1.- Dans la culture occidentale, dans une proportion qui n’est pas insignifiante, le modèle d’“homme réussi” est celui qui peut dire, avec orgueil : “tout ce que j’ai, j’ai pu l’obtenir par moi-même” ; “on ne m’a rien donné”… En conséquence, de nombreuses personnes qui ont été capables de construire avec succès leur vie “en partant du bas” deviennent ensuite les ennemis les plus acharnés contre la promotion de ceux qui sont le plus dans le besoin, en considérant (peut-être un peu sur un mode pélagien) que “tous ont les mêmes occasions ; si certains n’ont pas su les mettre à profit, tant pis pour eux ; pourquoi devrait-on leur « donner » quelque chose ? ” Dans cette perspective, la gratuité ne trouve pas de place ; ou plutôt, elle n’est même pas considérée comme une vertu. A cette tendance naturelle de l’être humain est ajouté dans la mentalité d’aujourd’hui, par malheur, un modèle de “réalisation humaine” réduit, habituellement, à la productivité économique ou matérielle.


2.- Dans le milieu familial est significative la manière dont nous traitons les personnes âgées ou malades, c’est-à-dire ceux qui ne peuvent plus “produire”. A la différence des cultures ancestrales, dans lesquelles les personnes âgées étaient estimées comme l’axe du groupe familial, et même comme le “sage”dont la parole servait de règle de conduite et de jugement sans appel, dans la culture actuelle bien des fois elles sont vues malheureusement comme un obstacle, et dans le meilleur des cas elles sont envoyées dans des centres d’assistance (maison de retraite ou établissements de soins). S’il n’y a pas ces ressources institutionnelles, on doit les “supporter” à la maison, sans estimer ce qu’elles ont donné, et aussi ce qu’elles pourraient donner, si les critères d’évaluation étaient plus humains et moins en lien avec l’esprit de consommation. Malheureusement, parfois, ces situations se présentent également dans la vie religieuse.

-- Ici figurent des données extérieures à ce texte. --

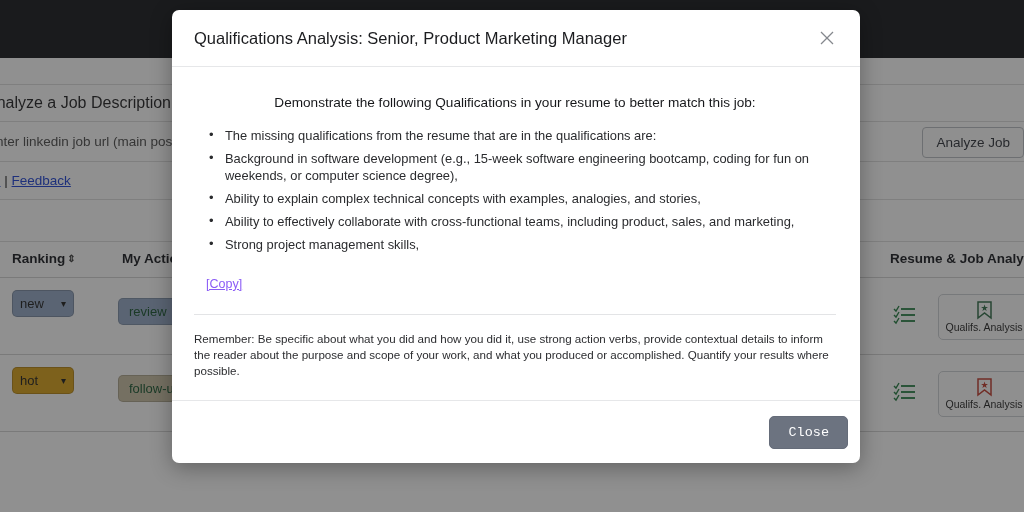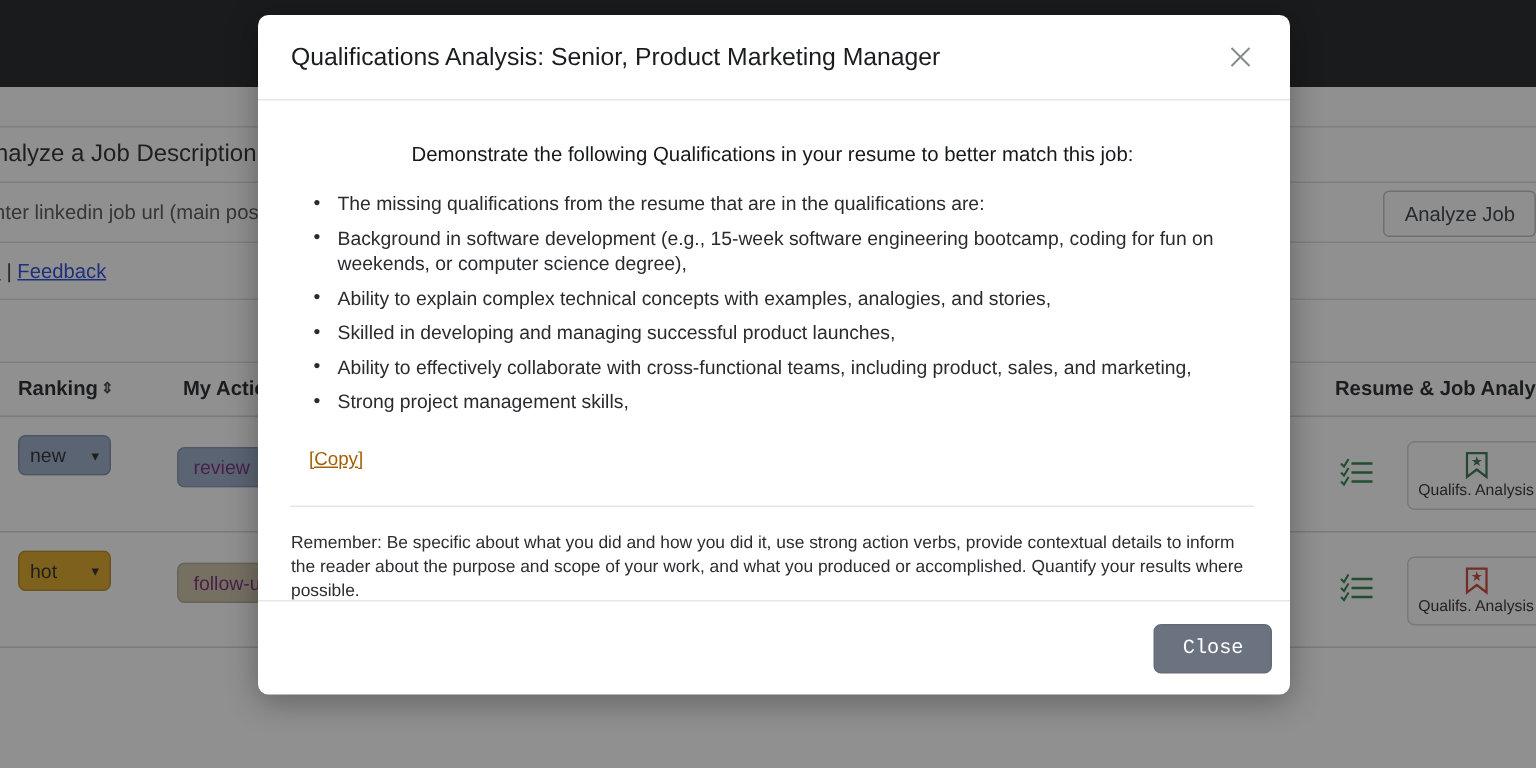--- a/index.html
+++ b/index.html
@@ -288,7 +288,6 @@
       <li>The missing qualifications from the resume that are in the qualifications are:</li>
       <li>Background in software development (e.g., 15-week software engineering bootcamp, coding for fun on weekends, or computer science degree),</li>
       <li>Ability to explain complex technical concepts with examples, analogies, and stories,</li>
-      <li>Skilled in developing and managing successful product launches,</li>
       <li>Ability to effectively collaborate with cross-functional teams, including product, sales, and marketing,</li>
       <li>Strong project management skills,</li>
     </ul>

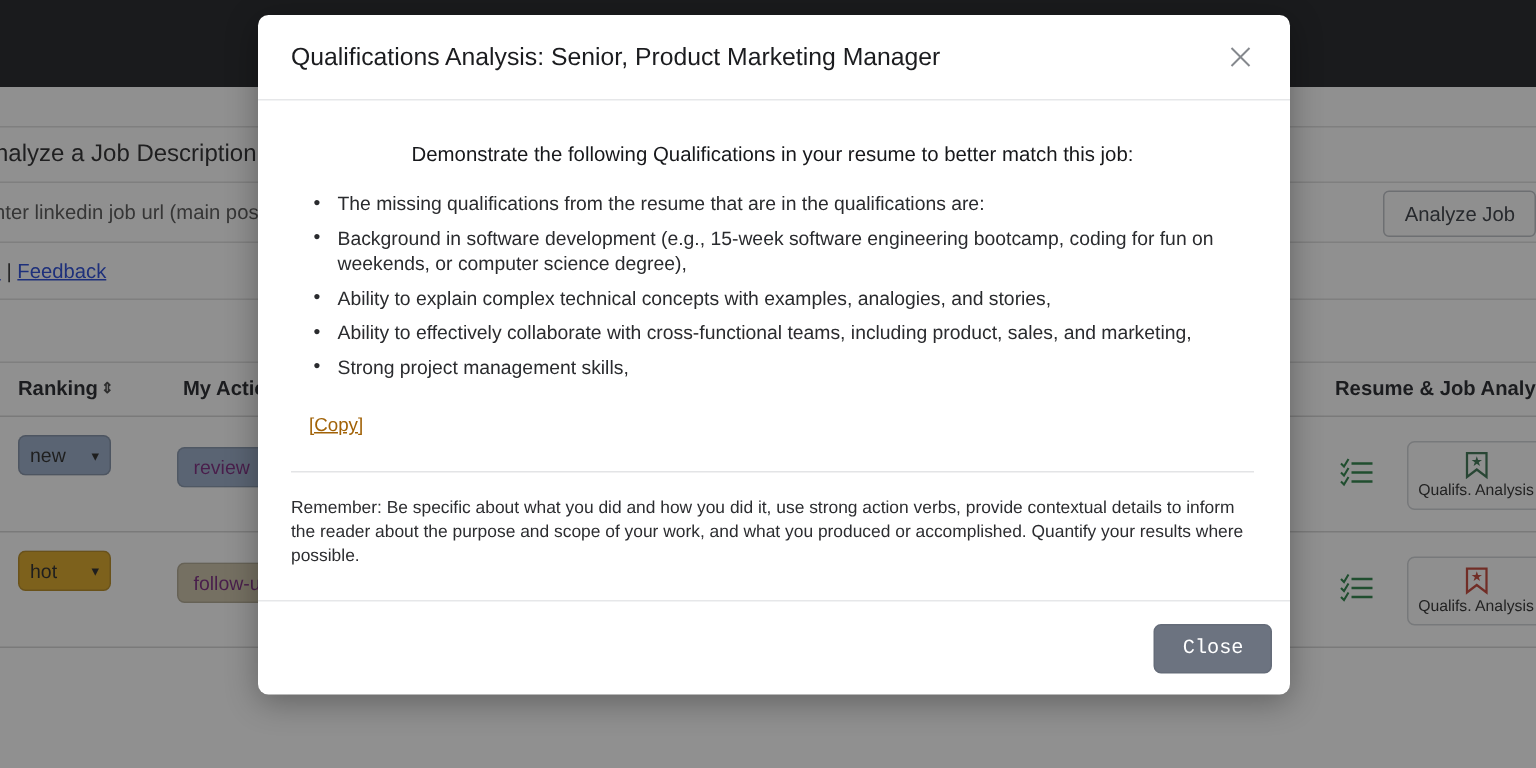--- a/index.html
+++ b/index.html
@@ -147,7 +147,7 @@
   }
 
   .copy-wrap { margin: 21px 0 0 12px; }
-  .copy-link { font-size: 12.5px; color: #a16207; text-decoration: underline; cursor: pointer; }
+  .copy-link { font-size: 12.5px; color: #8b5cf6; text-decoration: underline; cursor: pointer; }
 
   .hr { margin: 22px 0 0 0; height: 1px; background: #e3e4e6; }
 

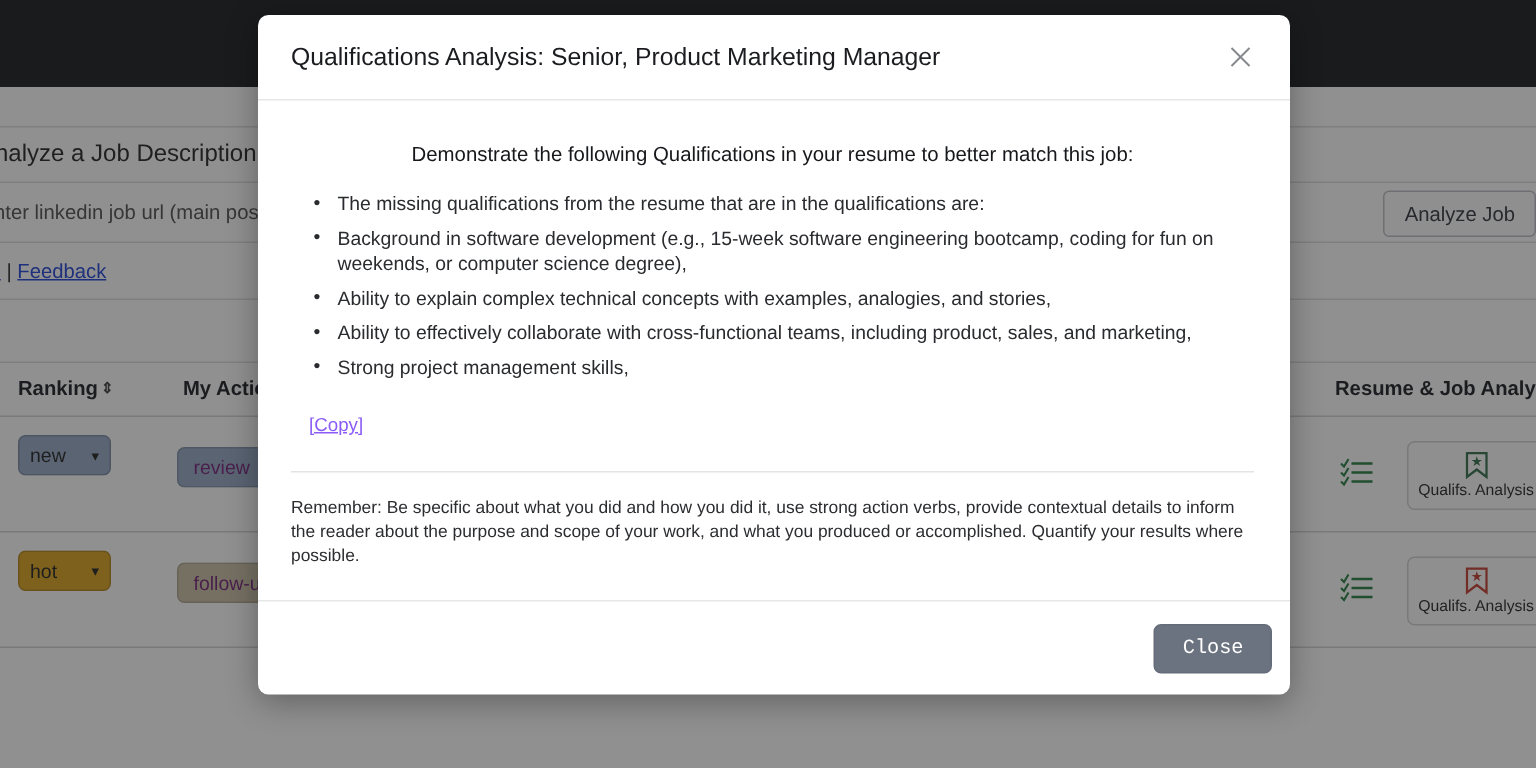--- a/index.html
+++ b/index.html
@@ -92,7 +92,7 @@
   .act-btn {
     position: absolute; left: 118px; top: 20px; height: 27px;
     border-radius: 5px; display: flex; align-items: center;
-    padding: 0 10px; font-size: 13px; color: #701a75;
+    padding: 0 10px; font-size: 13px; color: #14532d;
     border: 1px solid rgba(0,0,0,0.15); white-space: nowrap;
   }
   .act-review   { background: #93a7c4; }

3.- Au niveau mondial, la situation d’inégalité entre les pays qu’on appelle de “premier monde” et les pays “du tiers-monde” est inacceptable, mais dans quelques aspects elle continue à croître. La proposition d’une “remise de la dette” qu’ont les pays pauvres, sauf quelques exceptions, n’a pas eu d’écoute ; fréquemment, nous devons aussi le dire, du côté des pays “riches”, le problème n’est pas tellement économique, mais il est surtout politique : il sert pour conserver la situation de dépendance provoquée par la dette elle-même. Le concept lui-même de “justice” entendu comme “donner à chacun ce qu’il mérite” ne laisse pas de place à la gratuité ; même s’il est indubitablement vrai que beaucoup de choses pourraient s’améliorer dans notre monde si au moins il y avait ce type de justice, si la règle de conduite entre les personnes et les nations était… la loi du talion. Cela indique qu’il reste encore beaucoup de chemin à parcourir pour arriver à la civilisation de l’amour ; concrètement, celle-ci sera impossible si nous ne cherchons pas à éveiller et à développer un sens et une culture de la gratuité.

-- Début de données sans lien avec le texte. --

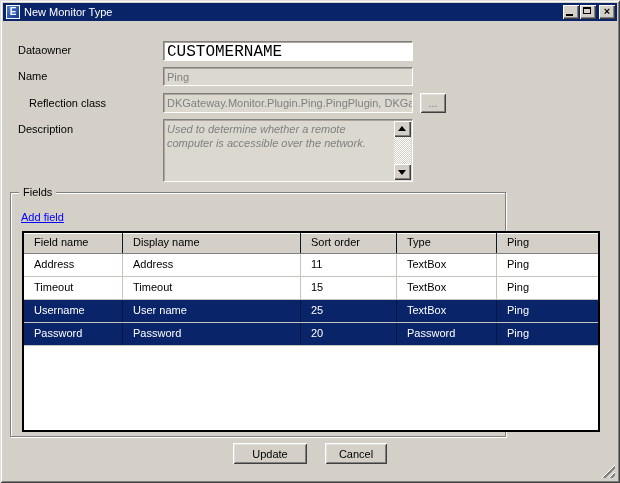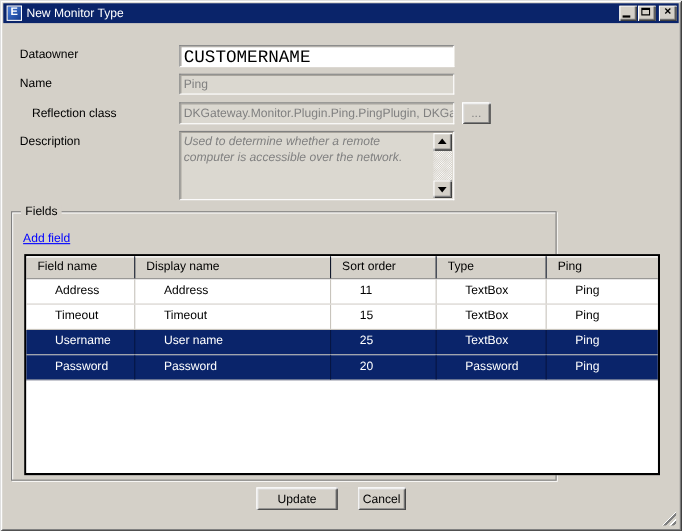--- a/index.html
+++ b/index.html
@@ -64,7 +64,7 @@
   .hcell:last-child{border-right:none;}
   .grid-row{display:grid;grid-template-columns:99px 178px 96px 100px 1fr;height:22px;flex:0 0 auto;
     border-bottom:1px solid #c8c4bc;background:#fff;}
-  .cell{padding-left:26px;line-height:21px;border-right:1px solid #c8c4bc;white-space:nowrap;overflow:hidden;}
+  .cell{padding-left:10px;line-height:21px;border-right:1px solid #c8c4bc;white-space:nowrap;overflow:hidden;}
   .cell:last-child{border-right:none;}
   .grid-row.selected{background:#0a246a;color:#fff;}
   .grid-row.selected .cell{border-right-color:#061543;}

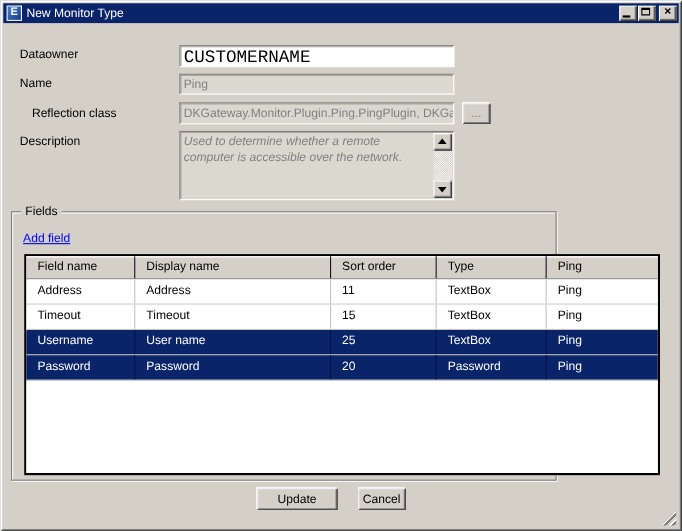--- a/index.html
+++ b/index.html
@@ -74,7 +74,7 @@
     box-shadow:inset 1px 1px 0 #fff, inset -1px -1px 0 #404040, inset 2px 2px 0 #dfdfdf, inset -2px -2px 0 #808080;
     font-family:"Liberation Sans",sans-serif;font-size:11px;color:#000;padding:0;cursor:default;}
   .btn-update{left:233px;width:74px;}
-  .btn-cancel{left:325px;width:44px;}
+  .btn-cancel{left:325px;width:62px;}
   
   .grip{position:absolute;right:5px;bottom:5px;width:14px;height:14px;
     background:repeating-linear-gradient(135deg,#fff 0 1px,#808080 1px 3px,#d4d0c8 3px 5px);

2. LA GRATUITÉ, RÉALITÉ HUMAINE FONDAMENTALE


Après ce qui a été dit, on pourrait envisager de passer immédiatement vers la perspective chrétienne et théologique, en laissant au niveau anthropologique un vide total, en donnant ainsi l’impression que la proposition de foi n’est qu’une réponse à un problème humain insoluble. C’est peut-être au fond ce qui se produit, mais nous ne devons pas ignorer cet “espace intermédiaire”où tous les êtres humains (même les non-chrétiens !) peuvent et doivent faire l’expérience de la gratuité, de manière que la foi chrétienne puisse ensuite développer toute sa richesse, comme plénitude de quelque chose que tout être humain vit et espère.


La gratuité est intimement liée à l’expérience du don, du cadeau. Malgré cela, elle a des connotations légèrement différentes. La gratuité souligne l’absence de mérites du côté de celui qui reçoit : autrement, ce n’est pas gratuit. Le salaire que reçoit un travailleur à la fin de la semaine, il l’a gagné avec la sueur de son front : il ne le reçoit pas gratis.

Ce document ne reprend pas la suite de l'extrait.